3) Keuntungan yang dihasilkan dalam mudharabah menjadi milik bersama.
Pasal 239
1) Mudharib berhak membeli barang yang dengan maksud menjualnya kembali untuk memperoleh untung.
2) Mudharib berhal menjual dengan harga tinggi atau rendah, baik dengan tunai maupun cicilan.
3) Mudharib berhak menerima pembayaran dari harga barang dengan pengalihan piutang.

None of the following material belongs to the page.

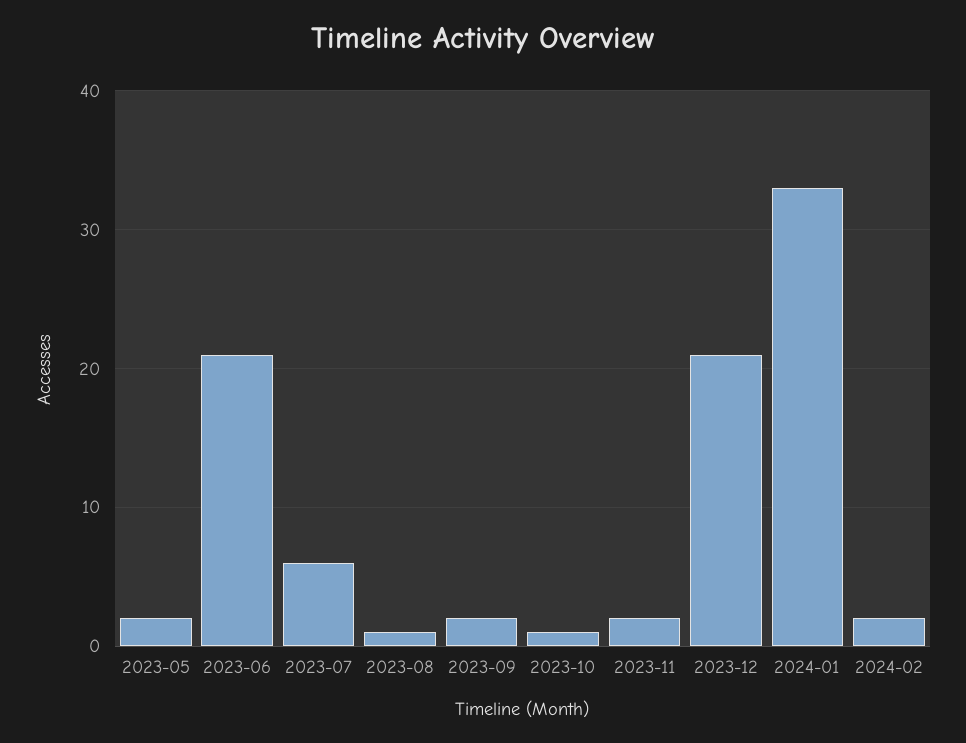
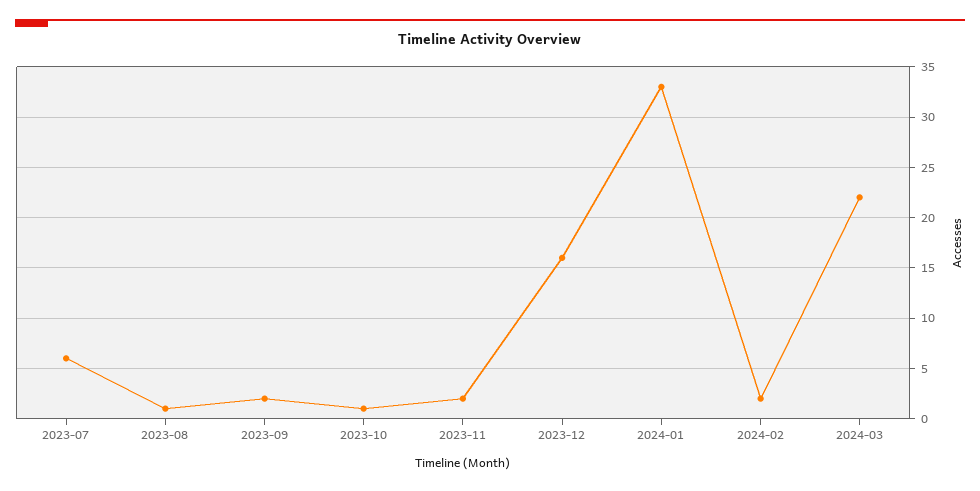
2023-05: 2 -> none
2023-06: 21 -> none
2023-12: 21 -> 16
2024-03: none -> 22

4) Mudharib tidak boleh menjual barang dalam jangka waktu yang tidak biasa dilakukan oleh para pedagang.
Pasal 240
Mudharib tidak boleh menghibahkan,menyedekahkan, dan, atau meminjamkan harta kerja sama, kecuali bila mendapat izin dari pemilik modal.
Pasal 241
1) Mudharib berhak memberi kuasa kepada pihak lain untuk bertindak sebagai wakilnya untuk membeli dan menjual barang jika telah disepakati dalam akad mudharabah.
2) Mudharib berhak mendepositokan dan menginvestasikan harta kerja sama dengan sistem syariah.

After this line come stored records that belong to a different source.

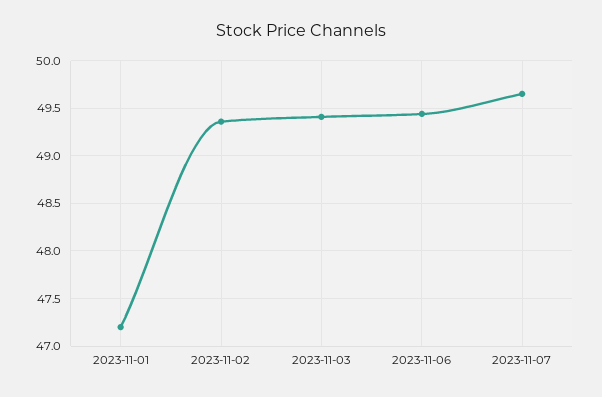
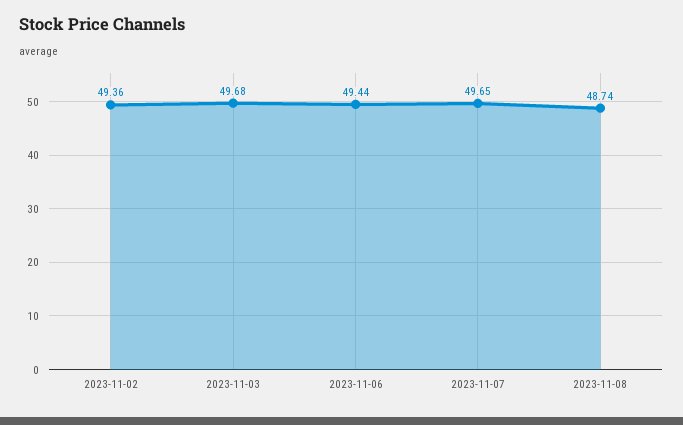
2023-11-01: 47.2 -> none
2023-11-03: 49.4 -> 49.68
2023-11-08: none -> 48.74

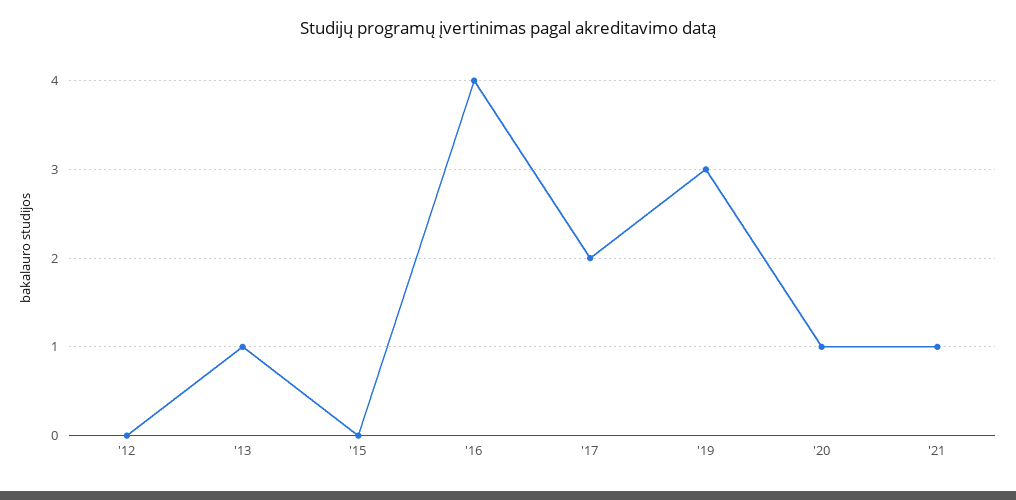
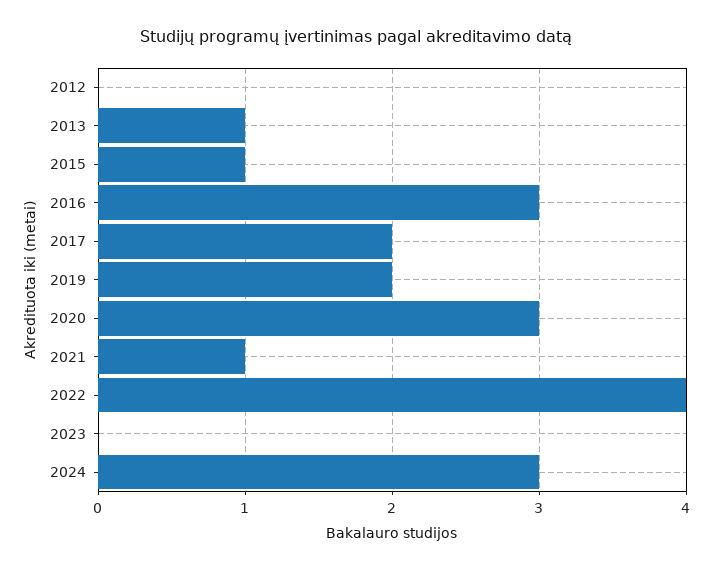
'15: 0 -> 1
'16: 4 -> 3
'19: 3 -> 2
'20: 1 -> 3
2022: none -> 4
2023: none -> 0
2024: none -> 3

3) Mudharib berhak menghubungi pihak lain untuk melakukan jual beli barang sesuai kesepakatan akad
Pasal 242
1) Mudharib berhak atas keuntungan sebagai imbalan pekerjaannya yang disepakati dalam akad.

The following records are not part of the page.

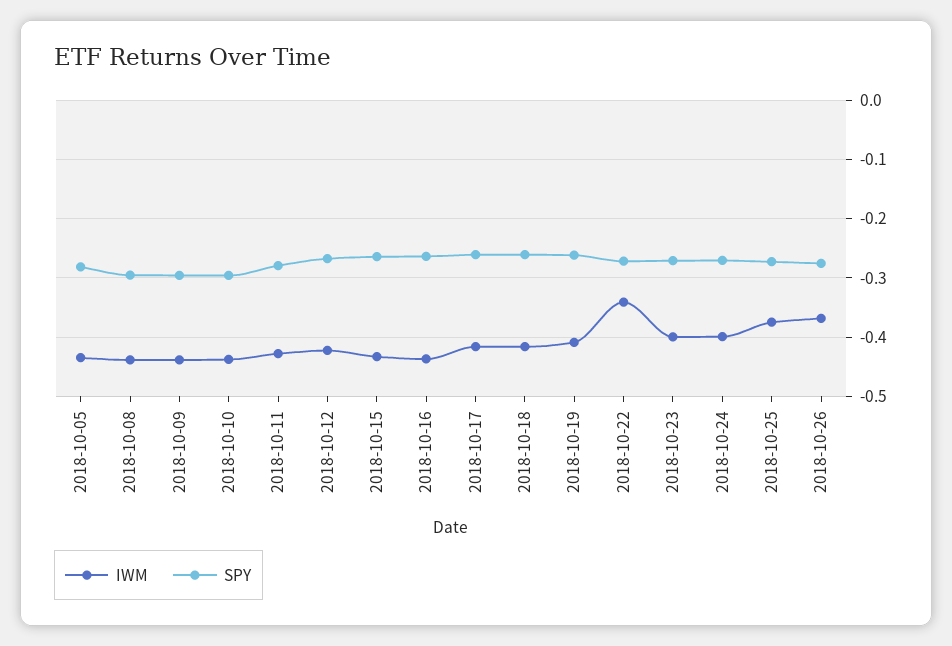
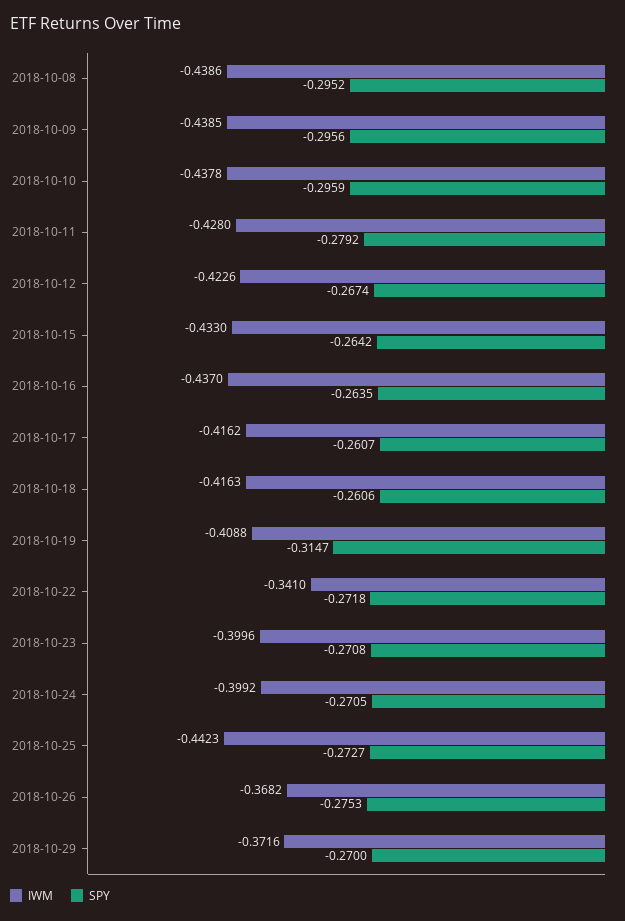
IWM, 2018-10-05: -0.44 -> none
SPY, 2018-10-05: -0.28 -> none
SPY, 2018-10-19: -0.26 -> -0.3147
IWM, 2018-10-25: -0.38 -> -0.4423
IWM, 2018-10-29: none -> -0.3716
SPY, 2018-10-29: none -> -0.27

2) Mudharib tidak berhak mendapatkan imbalan jika usaha yang dilakukan rugi.
Pasal 243
1) Pemilik modal berhak atas keuntungan berdasarkan modalnya yang disepakati dalam akad.
2) Pemilik modal tidak berhak mendapatkan keuntungan jika usaha yang dilakukan oleh mudharib merugi
Pasal 244
Mudharib tidak boleh mencampurkan kekayaannya sendiri dengan harta kerja sama dalam melakukan mudharabah, kecuali bila sudah menjadi kebiasaan dikalangan pelaku usaha.
Pasal 245
Mudharib dibolehkan mencampurkan kekayaannya sendiri dengan harta mudharabah jika mendapat izin dari pemilik modal dalam melakukan usaha-usaha khusus tertentu.
Pasal 246
Keuntungan hasil usaha yang menggunakan modal campuran/ shahib al-mal dengan mudharib, dibagi secara proporsional atau atas dasar kesepakatan semua pihak.
Pasal 247
Biaya perjalanan yang dilakukan oleh mudharib dalam rangka menjalankan bisnis kerja sama, dibebankan pada modal dari shahib al-mal.
Pasal 248
Mudharib wajib menjaga dan melaksanakan ketentuan-ketentuan yang ditetapkan oleh pemilik modal dalam akad.
Pasal 249
Mudharib wajib bertanggung jawab terhadap risiko kerugian dan atau kerusakan yang diakibatkan oleh usahanya yang melampaui batas yang diizinkan dan atau tidak sejalan dengan ketentuan-ketentuan dalam akad.
Pasal 250
Akad mudharabah selesai apabila waktu kerja sama yang disepakati dalam akad telah berakhir.
Pasal 251
1) Pemilik modal dapat memberhentikan atau memecat pihak yang melanggar kesepakatan dalam akad mudharabah.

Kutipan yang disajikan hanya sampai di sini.